=== DATA EXTRACT ===
******

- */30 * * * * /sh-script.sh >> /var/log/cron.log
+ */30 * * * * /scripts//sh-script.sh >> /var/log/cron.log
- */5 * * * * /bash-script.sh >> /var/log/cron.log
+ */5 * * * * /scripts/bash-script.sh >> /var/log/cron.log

******

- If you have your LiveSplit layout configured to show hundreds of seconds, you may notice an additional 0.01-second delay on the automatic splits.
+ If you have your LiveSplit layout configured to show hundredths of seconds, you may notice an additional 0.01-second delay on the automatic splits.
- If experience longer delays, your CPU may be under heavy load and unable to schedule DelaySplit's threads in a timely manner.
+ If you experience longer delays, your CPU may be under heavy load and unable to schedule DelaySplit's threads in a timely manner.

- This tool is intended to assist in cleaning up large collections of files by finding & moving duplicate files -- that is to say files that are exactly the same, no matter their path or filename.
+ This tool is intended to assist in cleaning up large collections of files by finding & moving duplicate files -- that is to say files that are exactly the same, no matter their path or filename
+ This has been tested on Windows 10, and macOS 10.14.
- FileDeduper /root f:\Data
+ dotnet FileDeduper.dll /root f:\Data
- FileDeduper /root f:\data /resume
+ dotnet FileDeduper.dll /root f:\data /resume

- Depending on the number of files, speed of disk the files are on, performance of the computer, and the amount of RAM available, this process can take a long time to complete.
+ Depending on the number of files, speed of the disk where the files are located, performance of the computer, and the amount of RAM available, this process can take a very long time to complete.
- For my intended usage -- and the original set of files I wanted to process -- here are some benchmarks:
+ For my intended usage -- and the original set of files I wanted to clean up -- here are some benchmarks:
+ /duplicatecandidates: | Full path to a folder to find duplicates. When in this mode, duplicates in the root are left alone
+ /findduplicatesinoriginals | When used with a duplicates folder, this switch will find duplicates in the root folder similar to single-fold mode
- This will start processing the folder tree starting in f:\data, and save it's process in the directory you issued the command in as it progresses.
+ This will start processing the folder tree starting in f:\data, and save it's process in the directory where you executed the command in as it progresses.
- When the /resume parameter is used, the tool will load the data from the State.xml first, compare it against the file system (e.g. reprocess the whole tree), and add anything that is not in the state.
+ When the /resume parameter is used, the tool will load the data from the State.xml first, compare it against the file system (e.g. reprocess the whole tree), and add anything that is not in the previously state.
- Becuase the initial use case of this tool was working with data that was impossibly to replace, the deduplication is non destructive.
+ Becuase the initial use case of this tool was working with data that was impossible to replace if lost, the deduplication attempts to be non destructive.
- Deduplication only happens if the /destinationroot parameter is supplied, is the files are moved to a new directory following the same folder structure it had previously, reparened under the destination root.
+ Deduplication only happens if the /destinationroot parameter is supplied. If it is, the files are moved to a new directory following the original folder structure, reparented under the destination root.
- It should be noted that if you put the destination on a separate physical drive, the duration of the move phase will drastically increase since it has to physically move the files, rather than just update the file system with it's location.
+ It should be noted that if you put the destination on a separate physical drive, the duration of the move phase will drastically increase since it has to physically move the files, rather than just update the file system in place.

******

=== YOUR INSTRUCTIONS ===
In the records above, find the line with "- Depending on"; write out exactly that line and each one after it, stopping after the line with "- This will".

=== EXERCISE RESULT ===
- Depending on the number of files, speed of disk the files are on, performance of the computer, and the amount of RAM available, this process can take a long time to complete.
+ Depending on the number of files, speed of the disk where the files are located, performance of the computer, and the amount of RAM available, this process can take a very long time to complete.
- For my intended usage -- and the original set of files I wanted to process -- here are some benchmarks:
+ For my intended usage -- and the original set of files I wanted to clean up -- here are some benchmarks:
+ /duplicatecandidates: | Full path to a folder to find duplicates. When in this mode, duplicates in the root are left alone
+ /findduplicatesinoriginals | When used with a duplicates folder, this switch will find duplicates in the root folder similar to single-fold mode
- This will start processing the folder tree starting in f:\data, and save it's process in the directory you issued the command in as it progresses.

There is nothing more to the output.